What it is meant to to be, however, is a place where pagan individuals can congregate sporadically, pass through, work together, share ideas, and sporadically host rituals. (Émile also insists upon it being porous to the wider faith communities, and I can certainly see the use of interfaith dialogue, but not before the “pagan cultural identity” of place is established and firmed.) The Garden is meant to be literal, as the space is to incorporate some meaning of this word. It can produce edible produce, medical herbs, endangered native plants, an aesthetic forum for discourse, or all of the above. The labor would be freely shared among members of the community, who would then reap rewards of use, harvest, or decision-making.

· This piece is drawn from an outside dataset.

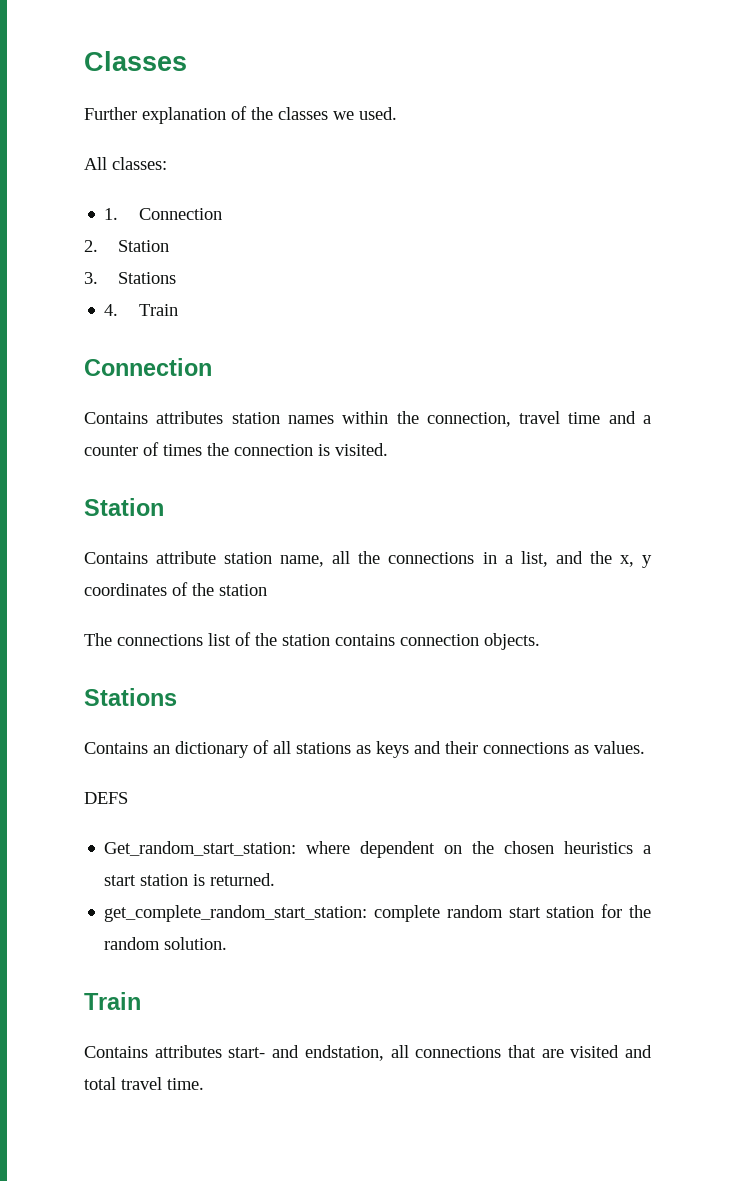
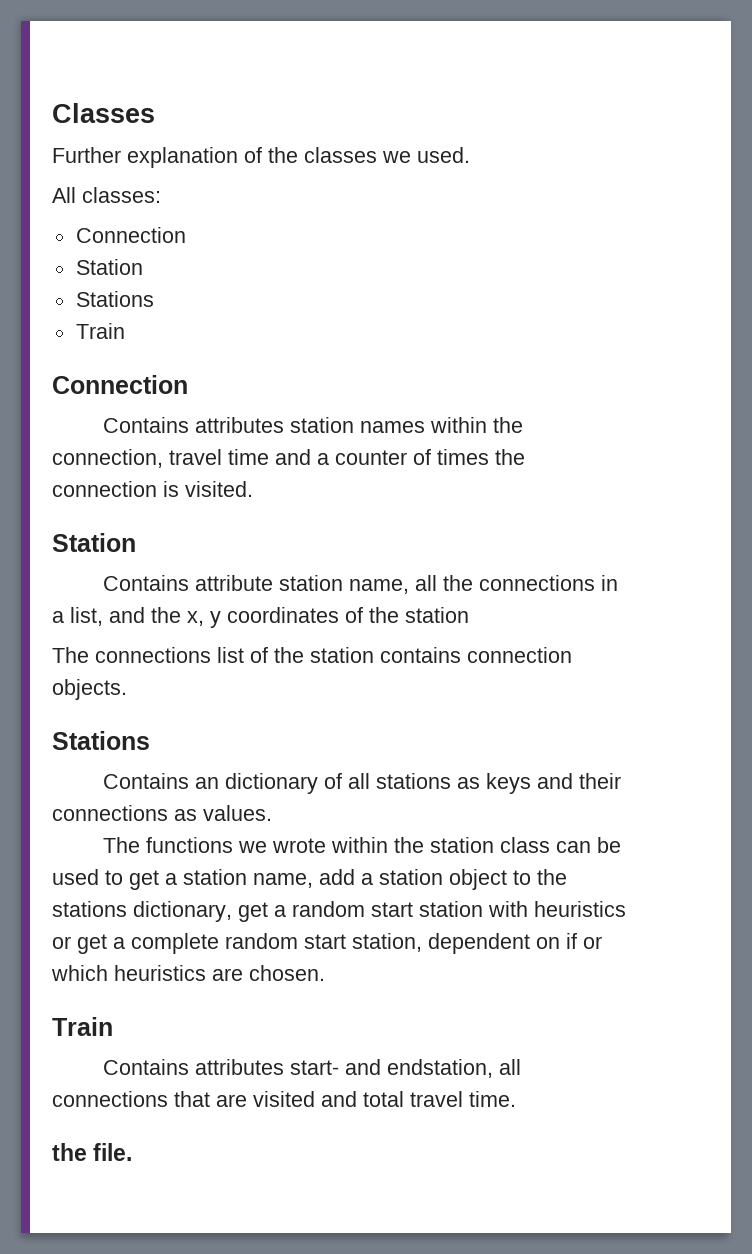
[104,208,222,220] [84,240,170,252] [84,272,177,284] [104,304,119,316] 1. Connection // 2. Station // 3. Stations // 4. -> [75,227,186,243] [75,259,143,275] [75,291,154,307] Connection // Station // Stations //
[84,792,128,804] [104,841,651,858] [104,873,276,886] [104,904,651,922] [104,937,228,950] DEFS // Get_random_start_station: where dependent on the chosen heuristics a start station is returned. // get_complete_random_start_station: complete random start station for the random solution. -> [102,837,621,853] [52,869,567,890] [52,901,626,922] [52,933,602,954] [51,965,325,981] The functions we wrote within the station class can be used to get a station name, add a station object to the stations dictionary, get a random start station with heuristics or get a complete random start station, dependent on if or which heuristics are chosen.
(204, 1084) none -> [52,1143,133,1161] // the file.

As I sat with and spoke with friends about this idea, a possible layout has suggested itself to me, along with three possible “official roles” that would be filled:

  1. The Circle of the Land: Would perhaps do most of the edible/medicinal growing around a lemniscate pattern of stones marking the specific seasons and spirits of that Land. This would vary the most between Gardens and would always be considered “the foyer” where everyone is first welcome. It may be tended by a Keeper of the Land, who is likely to have knowledge/experience of gardening with native plants and permaculture. This position might end up being paid for, so a potential activity of the Garden might be raising funds, rather than requiring labor from the community.
  2. The Circle of the Seasons: Would stand in for the greater/shared mythology of the pagan Wheel of the Year, careful to note all variants of the community it serves (Norse, Celtic, etc). It would be a round shape with a fire pit in the middle. This area isn’t necessarily off-limits, but it is a ritual space above all else. The size of the circle would describe the size of the community. It does not require a hired tender, but it could use a volunteer/yearly elected Keeper of the Wheel to arrange and coordinate ceremonies. If all traditions are to be affirmed and celebrated, coordination would be paramount. Qualifications would be “epic levels” of diplomacy.
  3. The Circle of Ancestors: Would be the calm and almost-hidden “inner sanctum” of the Garden, in the image of a labyrinth ending in a wall-sized altar for the dead. It would be tended by the community, with the utmost respect, and would require no keeper on site. Many of our elders pass, and their shrines should be available for their students and loved ones. If there are no legal barriers, even seed-pods for ashes could be planted around this area.

As you can see, I am drawing a great deal of inspiration from the work of Starhawk in The Fifth Sacred Thing and its sequel novel. However, I am also keenly aware that urban gardens are becoming more and more acceptable, even demanded, among city governments, who would gladly provide permits, land, and support to any group willing to put something like this together. Can our paganisms work with government assistance? That is left to be seen. My contacts here haven’t quite given a final answer.